One other circuit has spoken on facts analogous to those in the case at bar. Good v. Dauphin County Social Services,21 like our decision in White, holds that a social worker and police officer were not entitled to qualified immunity for insisting on entering her house against the mother's will to examine her child for bruises. Good holds that a search warrant or exigent circumstances, such as a need to protect a child against imminent danger of serious bodily injury, was necessary for an entry without consent, and the anonymous tip claiming bruises was in that case insufficient to establish special exigency. In our case, the anonymous tip did not even allege bruises.
Appellants also argue that the doctrine allowing certain kinds of administrative searches without warrants or special exigency applies to social workers' entries into homes for child protection. That proposition is too broad for the kind of particularized examination of conduct in particular circumstances required by Anderson. We need not decide whether in some circumstances that doctrine might apply, because it does not apply in the circumstances of this case.
The starting point for administrative searches is Camara v. Municipal Court.22 The case involved a routine municipal housing code inspection of an apartment house, yet the Court held that the Fourth Amendment requirement of a search warrant, consent, or exigent circumstances applied. The requirement of probable cause was diluted in the circumstances, so a warrant would be easy to obtain if an occupant would not let an inspector in without it, but a search warrant was necessary in the absence of special exigency or consent, despite the lack of any criminal investigatory purpose. Our analysis in White is consistent with Camara, and Camara is of no help to appellants.
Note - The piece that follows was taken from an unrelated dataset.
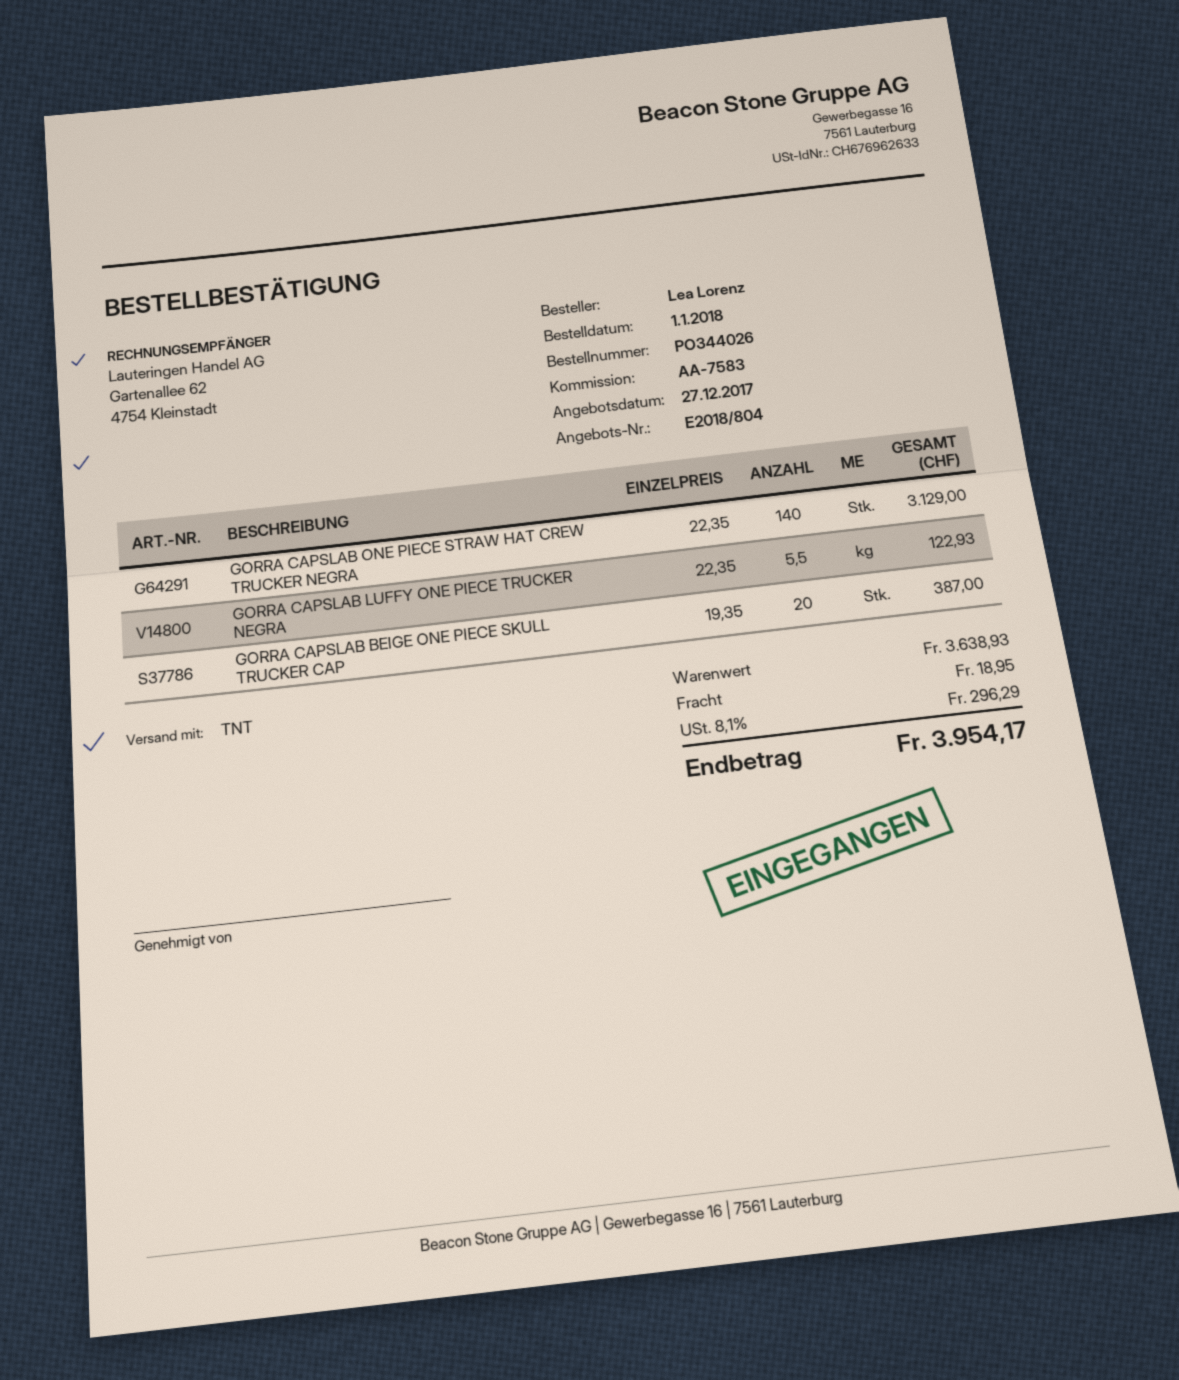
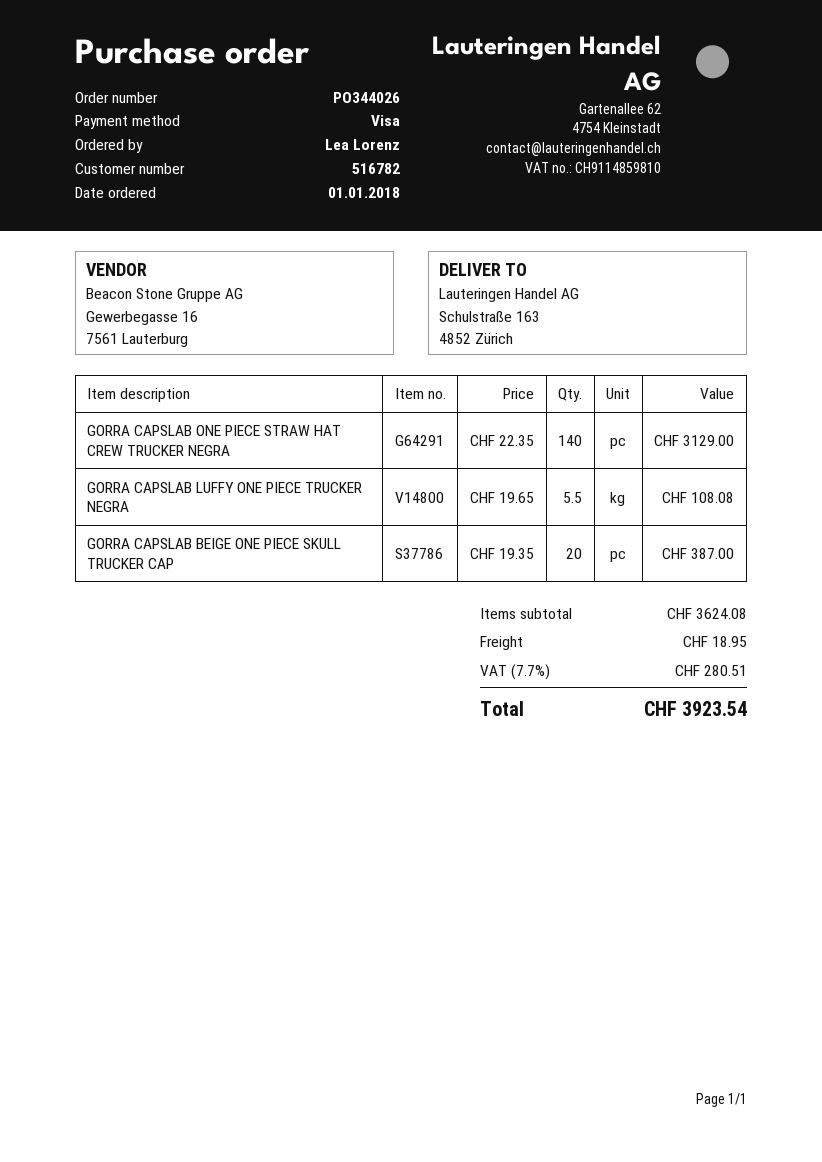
GORRA CAPSLAB LUFFY ONE PIECE TRUCKER NEGRA: 5.5 x 22.35 = 122.93 -> 5.5 x 19.65 = 108.08
subtotal: 3638.93 -> 3624.08
tax: 8.1% = 296.29 -> 7.7% = 280.51
total: 3954.17 -> 3923.54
Appellants argue that Wyman v. James,23 establishes that where a social worker enters a house to investigate the welfare of a child, Fourth Amendment standards do not apply. It does not. Wyman holds that the state may terminate welfare where a mother refuses to allow a social worker to visit her home to see whether the welfare money is being used in the best interests of the child for whom it is being paid. It does not hold that the social worker may enter the home despite the absence of consent or exigency. Wyman distinguishes Camara on the ground that in Wyman, “the visitation in itself is not forced or compelled.” 24 In the case at bar, by contrast, the entry into the home was forced and compelled.
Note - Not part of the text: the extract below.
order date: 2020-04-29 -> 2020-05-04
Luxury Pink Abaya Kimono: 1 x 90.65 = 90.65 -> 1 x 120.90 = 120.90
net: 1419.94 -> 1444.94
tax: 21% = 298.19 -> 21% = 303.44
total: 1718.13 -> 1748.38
New Jersey v. T.L.O.25 holds that the Fourth Amendment does apply to a school administrator search of a student's purse, but that in the special context of in-school searches, the Fourth Amendment did not require a warrant or probable cause. It has no bearing on searches of a home. Appellants would have us read T.L.O. as a blanket suspension of ordinary Fourth Amendment requirements where children are involved. The Court's opinion does not support so broad a reading. The court emphasized that it was “the school setting” that “requires some easing of the restrictions to which searches by public authorities are ordinarily subject.” 26 Of course there are occasions when Fourth Amendment restrictions on entry into homes are relaxed. We emphasize that in this case the officials entered without a warrant or consent simply because they thought they had a right to do so, and thought that the Fourth Amendment did not apply to entries into homes where children were involved. This was not a case where the officials coercing entry into the home recognized some special exigency creating imminent risk to the child. White v. Pierce County 27 establishes that a special exigency excuses a warrantless entry where the government officers have probable cause to believe that the child has been abused and that the child would be injured or could not be taken into custody if it were first necessary to obtain a court order.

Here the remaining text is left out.